TableNet: A Deep Learning model for Table detection and Tabular data extraction from Scanned Document Images|| An End To End Implementation
Tables are used frequently to represent data in a clean format. We can see them so often across several areas, from organizing our work by structuring data across tables to storing huge assets of companies. There are a lot of organizations that have to deal with millions of tables every day. To facilitate such laborious tasks of doing everything manually, we need to resort to faster techniques.
This Case Study deals with detection of tables in scanned images (let for instance Marmot Data). The architecture is based out of Long et al., an encoder-decoder model for semantic segmentation. The images are preprocessed and modified using the Tesseract OCR.
How is table extraction done? Exactly what is the real world significance of it?
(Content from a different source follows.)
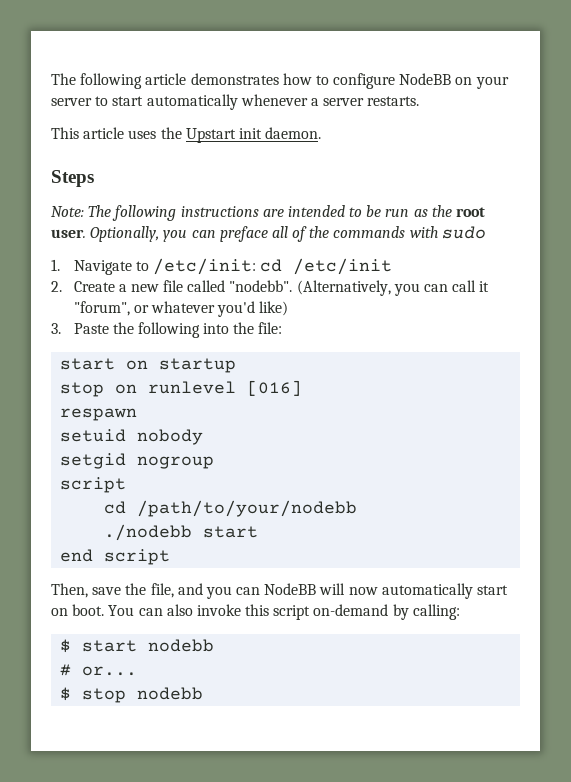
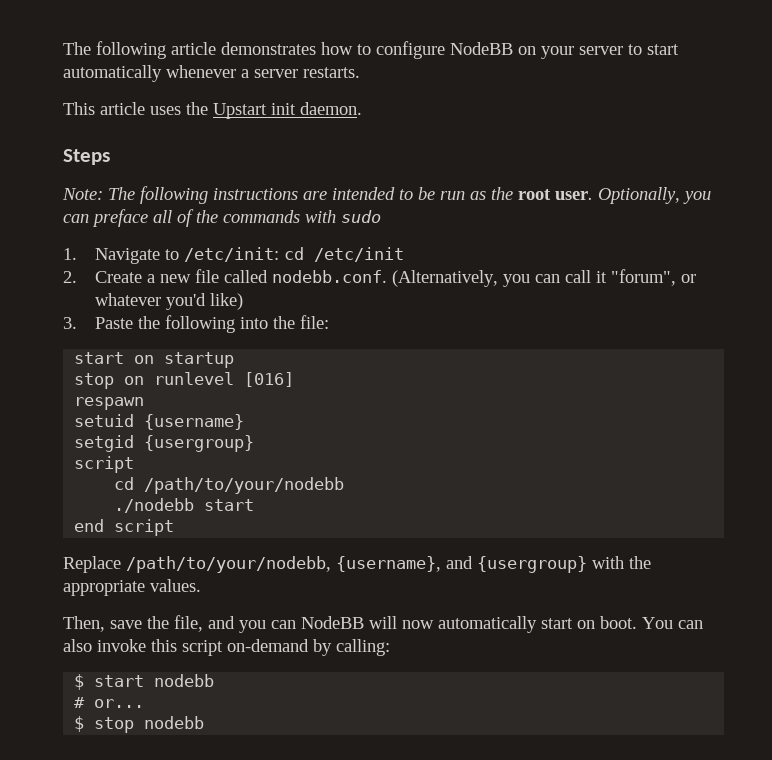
[229,280,293,292] "nodebb". -> [271,270,387,283] nodebb.conf.
[137,429,204,445] nobody -> [144,414,245,430] {username}
[137,456,215,469] nogroup -> [144,435,255,452] {usergroup}
(171, 557) none -> [63,556,651,573] [63,579,201,596] // Replace /path/to/your/nodebb, {username}, and {usergroup} with the appropriate values.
Detecting tables in documents is important since not only do the tables contain important and relevant information, but also most of the layout analysis methods fail in the presence of tables in the document images.
Lets Get Started folks!!👊
TABLE OF CONTENTS :
— Business Problem
— Business Objectives and Constraints
— Source of Data and Dataset Description
— Problem Formulation
— Performance Metrics
— Towards Data Preparation
— TableNet Architecture
— Post Training Quantization
— Optical Character Recognition(OCR)
— Data Extraction in CSV file
— Model Deployment
— Further Improvements
— References
BUSINESS PROBLEM
Tables are used frequently to represent data in a clean format. We can see them so often across several areas, from organizing our work by structuring data across tables to storing huge assets of companies. There are a lot of organizations that have to deal with millions of tables every day. To facilitate such laborious tasks of doing everything manually, we need to resort to faster techniques
This Case Study deals with detection of tables in scanned images (let for instance Marmot Data). The architecture is based out of Long et al., an encoder-decoder model for semantic segmentation. The images are preprocessed and modified using the Tesseract OCR.
BUSINESS OBJECTIVES AND CONSTRAINTS
Now that the Business Problem is clear , we need to identify the associated business objectives and constraints. This is the most important part before moving forward to formulating the Machine Learning Problem, as they would define the kind of solution that we would need to develop.
OBJECTIVES
To detect tables if present in a scanned document image and further extract the information in the tables detected.
CONSTRAINTS
Now that the Problem Statement is clear , we need to identify the associated business constraints. This is the most important part before moving forward to formulating the problem, as it would define the kind of solution that we would need to develop.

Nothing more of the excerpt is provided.